大巫行礼,旋即呈上龟壳:“老朽烧龟壳问大商前程,上面裂出凶纹,代表着西北有灾祸到来,将会灭亡大商的社稷,令历代先王再也享受不到祭祀与血食!”
“什么?”
商王顿时大怒:“怎么可能?我大商乃玄鸟之嗣,天降大运,有战车万乘,谁能灭我?”
“大王息怒!大王息怒!”
之前被大巫祝推开的两个弄臣连滚带爬地进来,又一把鼻涕一把眼泪地告状:“大巫无礼,口出狂言,大王莫要生气!”
“滚开!”
这种火上浇油的举动,令帝辛猛地怒吼,推开了怀内的女子,将桌上的酒爵与托盘一扫而空。
噼里啪啦!
诸多器皿落在地上,发出脆响。
女子与乐师战战兢兢地跪伏下去,连一个字也不敢说。
“大巫祝……既然你说大商有凶,祸在西北,那到底是何人?”帝辛虎一般的目光直视下来:“若真有这乱臣贼子,寡人亲自去取了他的首级,若你占卜有误,寡人就将你烧了!”
“晚矣!晚矣!”
大巫祝却是嚎啕大哭:“祸在西周,凶星已至牧野,我商邑难逃此劫!”
“牧野?!”
帝辛一惊,旋即还是有些不信:“哈哈……牧野离商邑甚近,为何没有听到奏报?大巫祝,你未免太过危言耸听了。”
就在这时,一个武士忽然快步进来,跪伏而下:“启禀王上,西北方向传来紧急军情,西周侯鲤会盟诸侯,领大军十万,誓言伐商,已经兵至牧野!”
“什么?”
帝辛眼前一黑,几乎摇摇欲坠,眼前似乎浮现出那个在自己面前毕恭毕敬的老人,根本想不到对方敢如此做。
“鲤……你好啊!”
他面色狰狞:“来人……立即将公子午拿下,千刀万剐!”
“大王……公子午早已不知去向!”
勇士硬着头皮回答。
“大王……你还不明白么?你沉迷于享乐,身边的都是类似蜚仲、昆果这样的谄媚小人,他们只会将你喜欢听的事告诉你,而隐藏其它的坏消息,甚至还收受外人的贿赂,为公子午的逃脱制造便利!”
大巫祝望着两个大夫,声音宛若寒冰。
“大王饶命!大王饶命!”
这两个大夫早已吓呆了,匍匐着爬到帝辛面前,抓着他的衣衫下摆,不停求饶。
但这时,商王显然不会再留情。
“啊啊……”
帝辛猛地咆哮着,飞出两脚,将这两个大夫踢到墙壁上,又拔出佩剑,一剑一个,将他们杀了,向着大巫祝深深一礼:“多谢大巫点醒寡人,辛悔不当初!”

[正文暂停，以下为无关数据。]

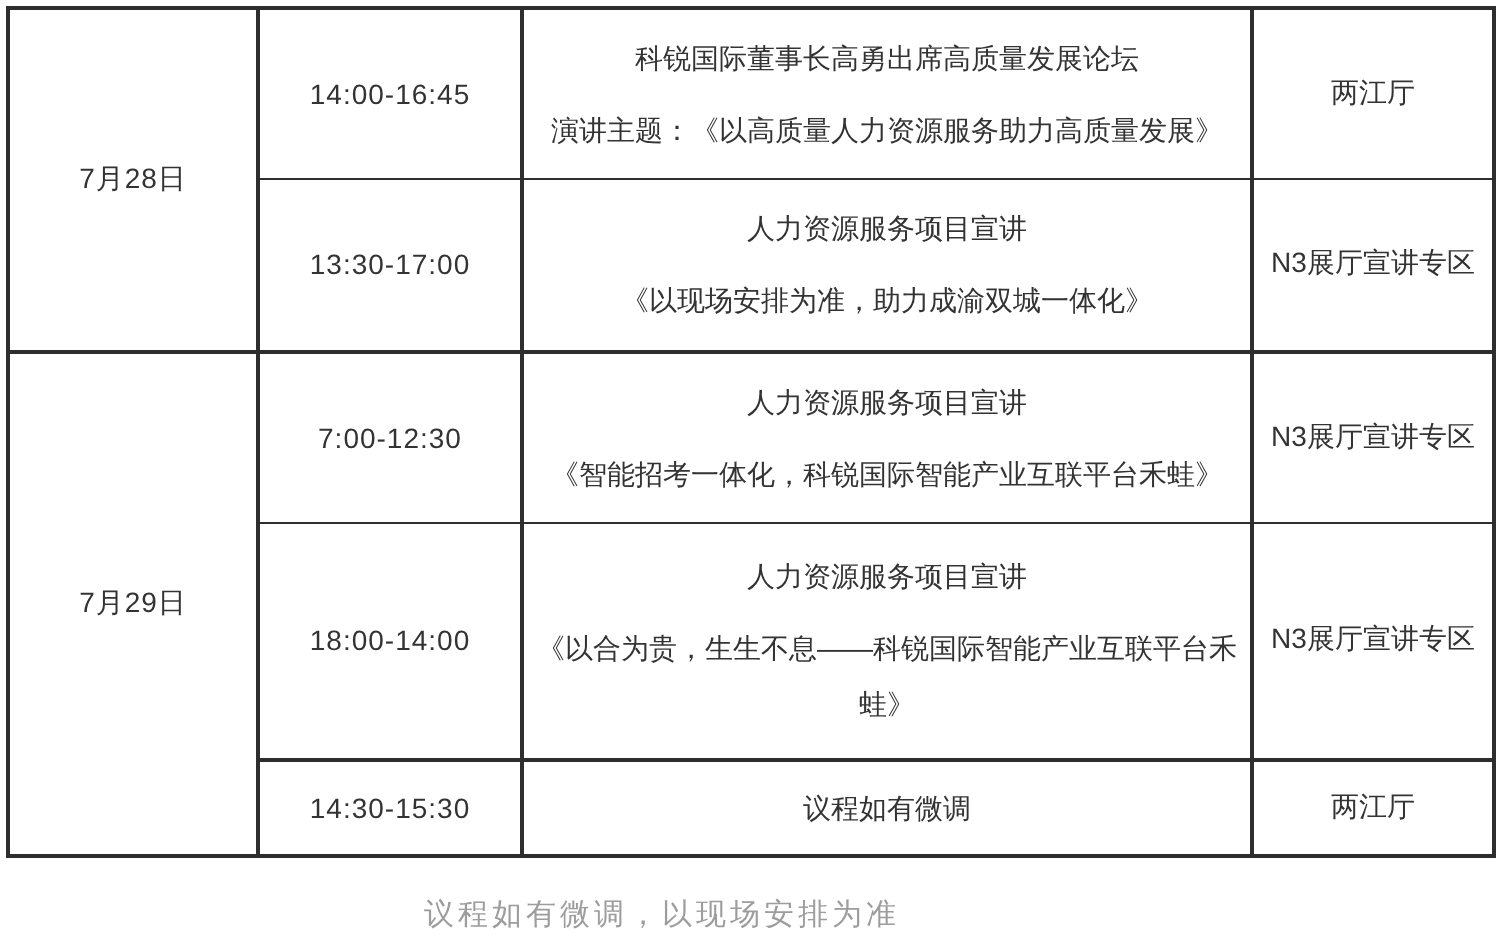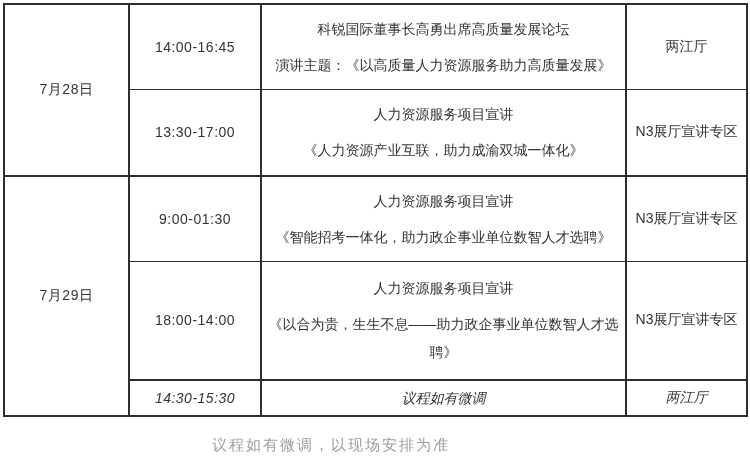--- a/index.html
+++ b/index.html
@@ -34,21 +34,21 @@
     color: #333333;
     font-size: 14px;
     padding: 0;
     overflow: hidden;
   }
   
   tr.r1 { height: 85px; }
   tr.r2 { height: 87px; }
   tr.r3 { height: 85px; }
   tr.r4 { height: 119px; }
-  tr.r5 { height: 36px; font-style: italic; }
+  tr.r5 { height: 48px; }
   
   tr.section-start td { border-top-width: 2px; }
   tr.closing-row td { border-top-width: 2px; }
 
   td.date-cell {
     font-size: 14px;
     letter-spacing: 0.5px;
     border-radius: 30px;
   }
   td.time-cell {
@@ -94,40 +94,40 @@
           <p>科锐国际董事长高勇出席高质量发展论坛</p>
           <p>演讲主题：《以高质量人力资源服务助力高质量发展》</p>
         </td>
         <td class="location-cell">两江厅</td>
       </tr>
 
       <tr class="r2">
         <td class="time-cell">13:30-17:00</td>
         <td class="event-cell">
           <p>人力资源服务项目宣讲</p>
-          <p>《人力资源产业互联，助力成渝双城一体化》</p>
+          <p>《以现场安排为准，助力成渝双城一体化》</p>
         </td>
         <td class="location-cell">N3展厅宣讲专区</td>
       </tr>
 
       <tr class="r3 section-start">
         <td class="date-cell" rowspan="3">7月29日</td>
-        <td class="time-cell">9:00-01:30</td>
+        <td class="time-cell">7:00-12:30</td>
         <td class="event-cell">
           <p>人力资源服务项目宣讲</p>
-          <p>《智能招考一体化，助力政企事业单位数智人才选聘》</p>
+          <p>《智能招考一体化，科锐国际智能产业互联平台禾蛙》</p>
         </td>
         <td class="location-cell">N3展厅宣讲专区</td>
       </tr>
 
       <tr class="r4">
         <td class="time-cell">18:00-14:00</td>
         <td class="event-cell">
           <p>人力资源服务项目宣讲</p>
-          <p>《以合为贵，生生不息——助力政企事业单位数智人才选聘》</p>
+          <p>《以合为贵，生生不息——科锐国际智能产业互联平台禾蛙》</p>
         </td>
         <td class="location-cell">N3展厅宣讲专区</td>
       </tr>
 
       <tr class="r5 closing-row">
         <td class="time-cell">14:30-15:30</td>
         <td class="event-cell">
           <p>议程如有微调</p>
         </td>
         <td class="location-cell">两江厅</td>

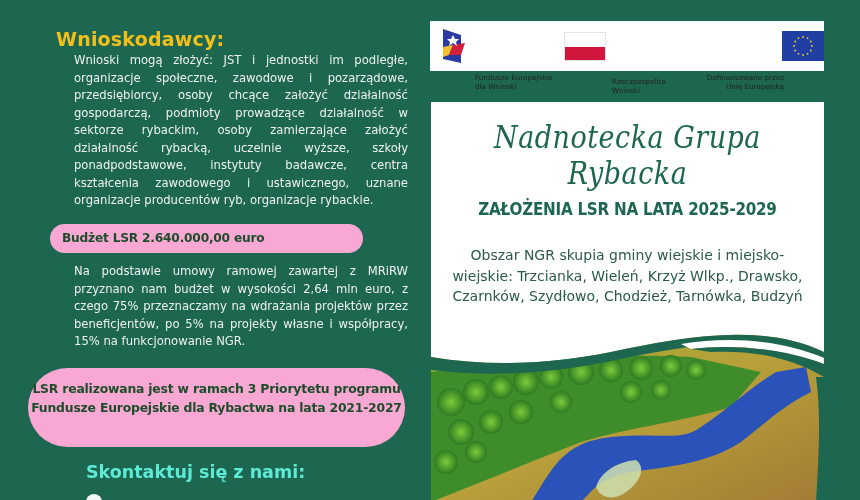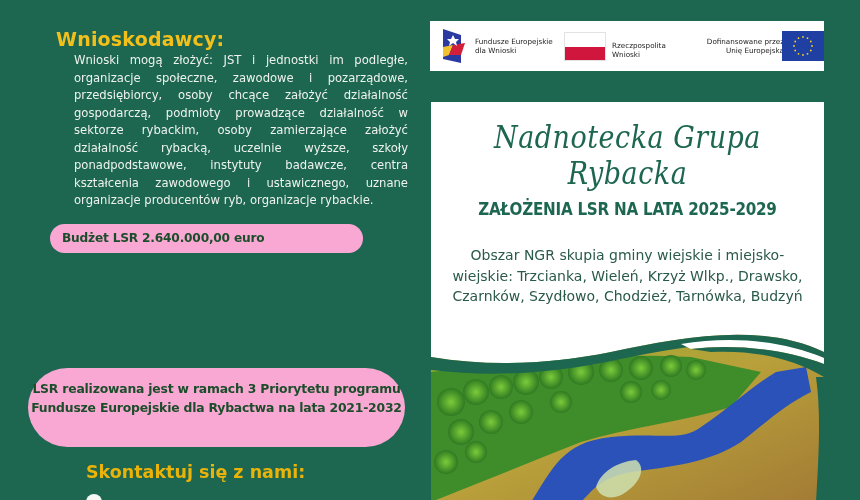--- a/index.html
+++ b/index.html
@@ -36,36 +36,36 @@
     padding-left: 12px; letter-spacing: -0.2px;
   }
   .pill-priority {
     left: 28px; top: 368px; width: 377px; height: 79px;
     border-radius: 40px; font-size: 12.4px; line-height: 18.5px;
     text-align: center; padding-top: 12px; letter-spacing: -0.2px;
   }
   .h-contact {
     position: absolute; left: 86px; top: 462px;
     font-family: "DejaVu Sans", sans-serif; font-weight: bold;
-    font-size: 17.5px; color: #eab308;
+    font-size: 17.5px; color: #5eead4;
   }
   .contact-icon {
     position: absolute; left: 86px; top: 494px;
     width: 16px; height: 16px; border-radius: 50%; background: #f4f7f4;
   }
 
   
   .logo-bar {
     position: absolute; left: 430px; top: 21px; width: 394px; height: 50px;
     background: #fff; display: flex; align-items: center;
   }
   .fe-logo { position: absolute; left: 9px; top: 6px; width: 30px; height: 38px; }
   .logo-text {
     position: absolute; font-family: "DejaVu Sans", sans-serif;
-    font-size: 7.2px; line-height: 9px; color: #222;
+    font-size: 7.2px; line-height: 9px; color: #222; margin-top: 36px;
   }
   .lt-fe { left: 45px; top: 16px; }
   .pl-flag {
     position: absolute; left: 134px; top: 11px; width: 42px; height: 29px;
     border: 1px solid #e3e3e3;
   }
   .pl-flag .w { height: 50%; background: #fff; }
   .pl-flag .r { height: 50%; background: #d0163d; }
   .lt-pl { left: 182px; top: 20px; }
   .lt-eu { left: 258px; top: 16px; text-align: right; width: 96px; }
@@ -97,22 +97,23 @@
   }
   .photo { position: absolute; left: 0; top: 230px; width: 393px; height: 170px; }
 </style>
 </head>
 <body>
 
 <div class="left-col">
   <div class="h-title">Wnioskodawcy:</div>
   <div class="para p1">Wnioski mogą złożyć: JST i jednostki im podległe, organizacje społeczne, zawodowe i pozarządowe, przedsiębiorcy, osoby chcące założyć działalność gospodarczą, podmioty prowadzące działalność w sektorze rybackim, osoby zamierzające założyć działalność rybacką, uczelnie wyższe, szkoły ponadpodstawowe, instytuty badawcze, centra kształcenia zawodowego i ustawicznego, uznane organizacje producentów ryb, organizacje rybackie.</div>
   <div class="pill pill-budget">Budżet LSR 2.640.000,00 euro</div>
+  <div class="para p2">Na podstawie umowy ramowej zawartej z MRiRW przyznano nam budżet w wysokości 2,64 mln euro, z czego 75% przeznaczamy na wdrażania projektów przez beneficjentów, po 5% na projekty własne i współpracy, 15% na funkcjonowanie NGR.</div>
   <div class="pill pill-priority">
-    <span>LSR realizowana jest w ramach 3 Priorytetu programu Fundusze Europejskie dla Rybactwa na lata 2021-2032</span>
+    <span>LSR realizowana jest w ramach 3 Priorytetu programu Fundusze Europejskie dla Rybactwa na lata 2021-2027</span>
   </div>
   <div class="h-contact">Skontaktuj się z nami:</div>
   <div class="contact-icon"></div>
 </div>
 
 <div class="logo-bar">
   <svg class="fe-logo" viewBox="0 0 30 38">
     <polygon points="4,2 22,8 22,36 4,32" fill="#2b3aa0"></polygon>
     <polygon points="4,20 14,18 10,28 4,30" fill="#f2c12e"></polygon>
     <polygon points="14,18 26,16 22,28 10,28" fill="#d3203a"></polygon>

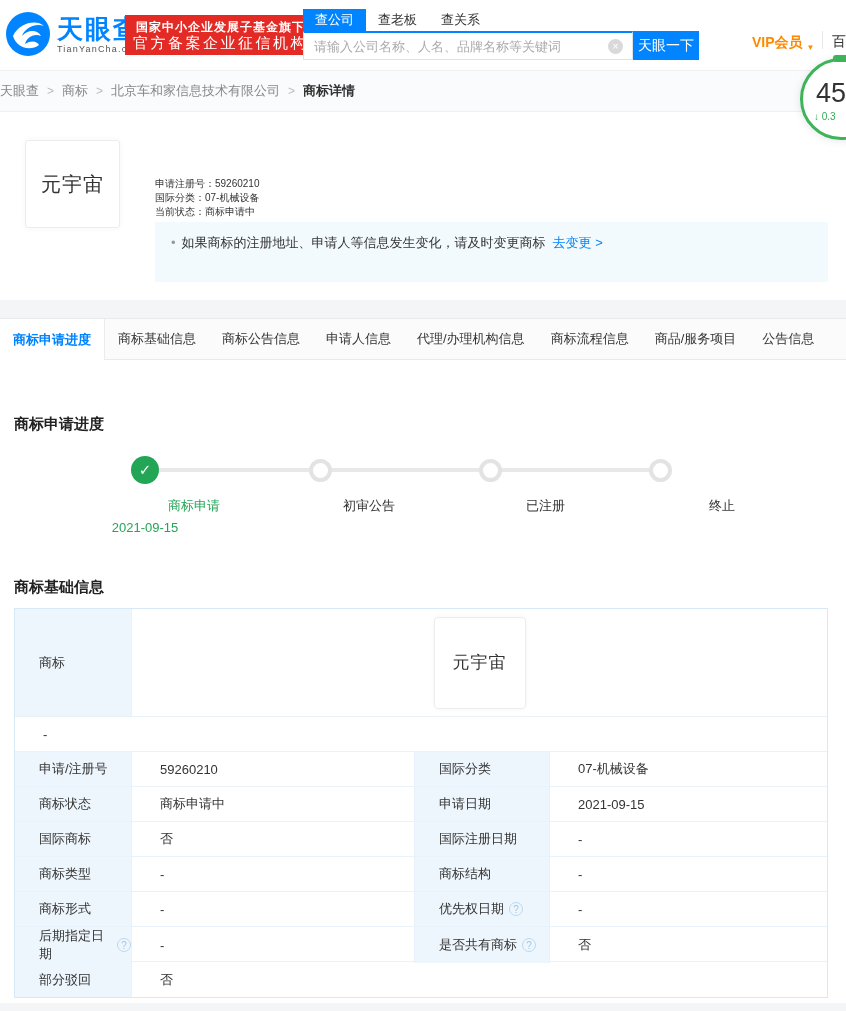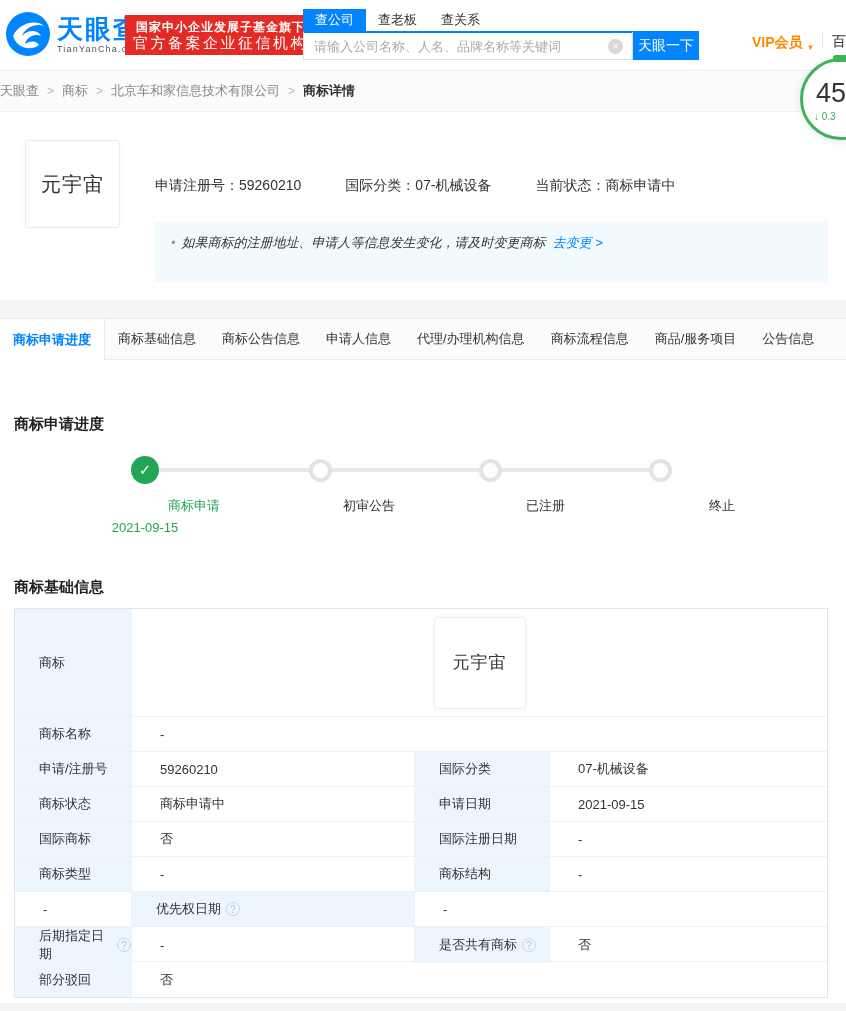--- a/index.html
+++ b/index.html
@@ -43,25 +43,25 @@
   
   .score { position:absolute; top:58px; right:-36px; width:82px; height:82px; border-radius:50%; background:#fff; border:3px solid #3db45a; z-index:6; box-shadow:0 1px 8px rgba(0,0,0,.10); cursor:pointer; }
   .score-pill { position:absolute; top:-6px; left:30px; width:17px; height:7px; border-radius:3px; background:#3db45a; }
   .score-num { position:absolute; left:13px; top:17px; font-size:27px; color:#333; }
   .score-delta { position:absolute; left:11px; top:50px; font-size:10px; color:#2fae53; }
 
   
   .summary { position:relative; height:188px; background:#fff; }
   .mark-box { position:absolute; left:25px; top:28px; width:95px; height:88px; border:1px solid #ececec; border-radius:3px; background:#fff; box-shadow:0 0 6px rgba(0,0,0,.04); display:flex; align-items:center; justify-content:center; }
   .mark-text { font-family:"Liberation Serif","DejaVu Serif",serif; font-size:20px; color:#333; letter-spacing:1px; }
-  .fields { position:absolute; left:155px; top:65px; display:flex; font-size:14px; color:#333; }
+  .fields { position:absolute; left:155px; top:65px; display:flex; font-size:10px; color:#333;flex-direction:column; }
   .field { margin-right:44px; white-space:nowrap; }
   .tip { position:absolute; left:155px; top:110px; width:673px; height:60px; background:#f3fafd; padding:9px 16px; font-size:13px; }
   .tip-title { color:#999; line-height:20px; }
-  .tip-line { color:#333; line-height:23px;font-style:italic; }
+  .tip-line { color:#333; line-height:23px; }
   .tip-bullet { color:#999; margin-right:6px; }
   .tip-link { color:#0084ff; margin-left:7px; cursor:pointer; }
 
   .gap { height:18px; }
 
   
   .tabbar { height:42px; background:#fbfbfb; border-top:1px solid #eaeaea; border-bottom:1px solid #eaeaea; display:flex; }
   .tab { padding:0 13px; display:flex; align-items:center; font-size:13px; color:#333; cursor:pointer; white-space:nowrap; }
   .tab.active { background:#fff; color:#0084ff; font-weight:bold; border-right:1px solid #ececec; margin-bottom:-1px; }
 
@@ -222,23 +222,20 @@
           <div class="t-cell t-label">
             <span>商标</span>
           </div>
           <div class="t-cell t-val">
             <div class="mark-box-sm">
               <span class="mark-text-sm">元宇宙</span>
             </div>
           </div>
         </div>
         <div class="t-row row-span">
-          <div class="t-cell t-label">
-            <span>商标名称</span>
-          </div>
           <div class="t-cell t-val">
             <span>-</span>
           </div>
         </div>
         <div class="t-row">
           <div class="t-cell t-label">
             <span>申请/注册号</span>
           </div>
           <div class="t-cell t-val">
             <span>59260210</span>
@@ -286,20 +283,23 @@
             <span>-</span>
           </div>
           <div class="t-cell t-label">
             <span>商标结构</span>
           </div>
           <div class="t-cell t-val">
             <span>-</span>
           </div>
         </div>
         <div class="t-row">
+          <div class="t-cell t-label">
+            <span>商标形式</span>
+          </div>
           <div class="t-cell t-val">
             <span>-</span>
           </div>
           <div class="t-cell t-label">
             <span>优先权日期</span>
             <span class="help">?</span>
           </div>
           <div class="t-cell t-val">
             <span>-</span>
           </div>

大巫祝深深望着这个商王。作为宫中的老人,他自然知晓,帝辛少年时勇猛无比,并且谦虚纳谏,乃是难得一见的明君。
但中年之后,沉迷于享乐,渐渐宠信奸佞,这才朝政败坏。
此时的帝辛,却是一副痛改前非的模样。
“敌军既然已至牧野,我等必须迎敌了……”
大巫深吸口气:“此时城中,还有多少人?”
“……”
帝辛沉默良久,声音中带着苦涩:“王儿出征,已经将最精锐的天子六师全部带走,还有大部分精壮国人……要是现在再征发,便只有老人、少年,以及奴隶了……”
“商邑之内,武备充足,足以武装二十万大军!”
大巫祝以平静的声音道:“王上还不速速征发国人,并且急召王子盘回归么?”
“正该如此!”
帝辛连连点头,旋即望着大巫祝:“不若大巫祝亲自为信使,如何?”
实际上,他们都清楚,商朝的南征大军正在与东夷交战,除非立即大胜并且返回,否则根本远水不救近火。